# New to site



## buelljoc (Oct 22, 2009)

Hey everyone,
I’m new to the site and live in Dallas, NC. Just trying to get back into sailing after a 20 year break. I used to sail a Laser in the summer when visiting my grandparents in Virginia and really enjoyed it. Without doing any research I jumped in with both feet when I came across a cheap sailboat. Now that I have it, it was a rather bad choice but I’m going to make a go of it to see if sailing is something I want to get back into. I will mainly be sailing on lakes and the Chesapeake Bay. Now the laughter…..I purchased a Bayliner Buccaneer 200 that needs some work.
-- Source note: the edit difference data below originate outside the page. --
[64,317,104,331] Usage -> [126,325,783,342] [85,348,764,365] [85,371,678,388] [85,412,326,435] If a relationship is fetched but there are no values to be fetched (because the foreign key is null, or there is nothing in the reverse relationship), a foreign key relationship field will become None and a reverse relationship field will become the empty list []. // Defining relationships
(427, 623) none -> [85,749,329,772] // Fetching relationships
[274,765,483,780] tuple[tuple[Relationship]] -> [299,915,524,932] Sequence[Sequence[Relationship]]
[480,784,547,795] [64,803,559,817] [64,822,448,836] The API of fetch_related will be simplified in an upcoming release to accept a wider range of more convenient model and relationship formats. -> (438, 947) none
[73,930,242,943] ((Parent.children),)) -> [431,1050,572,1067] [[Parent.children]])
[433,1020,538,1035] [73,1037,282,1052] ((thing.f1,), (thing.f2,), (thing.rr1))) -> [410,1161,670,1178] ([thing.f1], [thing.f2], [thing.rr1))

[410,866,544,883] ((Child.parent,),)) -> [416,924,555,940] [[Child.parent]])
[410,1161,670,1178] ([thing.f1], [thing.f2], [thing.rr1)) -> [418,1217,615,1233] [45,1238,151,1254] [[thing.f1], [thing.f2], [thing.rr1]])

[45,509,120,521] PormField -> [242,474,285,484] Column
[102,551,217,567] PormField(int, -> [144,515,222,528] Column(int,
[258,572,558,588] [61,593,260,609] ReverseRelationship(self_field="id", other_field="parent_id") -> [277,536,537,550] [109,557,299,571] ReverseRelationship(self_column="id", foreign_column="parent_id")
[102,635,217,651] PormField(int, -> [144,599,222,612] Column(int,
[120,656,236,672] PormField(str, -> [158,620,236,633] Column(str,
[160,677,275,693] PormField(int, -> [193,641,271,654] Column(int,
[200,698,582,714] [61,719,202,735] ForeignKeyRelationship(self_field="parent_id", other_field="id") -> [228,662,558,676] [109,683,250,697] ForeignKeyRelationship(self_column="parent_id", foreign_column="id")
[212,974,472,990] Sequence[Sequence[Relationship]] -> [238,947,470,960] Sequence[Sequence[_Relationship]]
If anyone knows where I can find info and parts for this boat it will be greatly appreciated. All the sites I found on the web have been shut down so basically I have nothing. I still have my eye open for a better boat, but due to an extremely limited budget I’m probably stuck with this one; didn’t think I could go wrong for $250. Hindsight is 20/20.


----------



## smackdaddy (Aug 13, 2008)

Hey buell (do you ride one?) - welcome to SN dude.

Okay - so the Bayliner may not be the prettiest chick at the marina - but hey...neither is my boat.

As for parts - I don't have a clue where you'd find them for that boat. Maybe someone else will chime in.


----------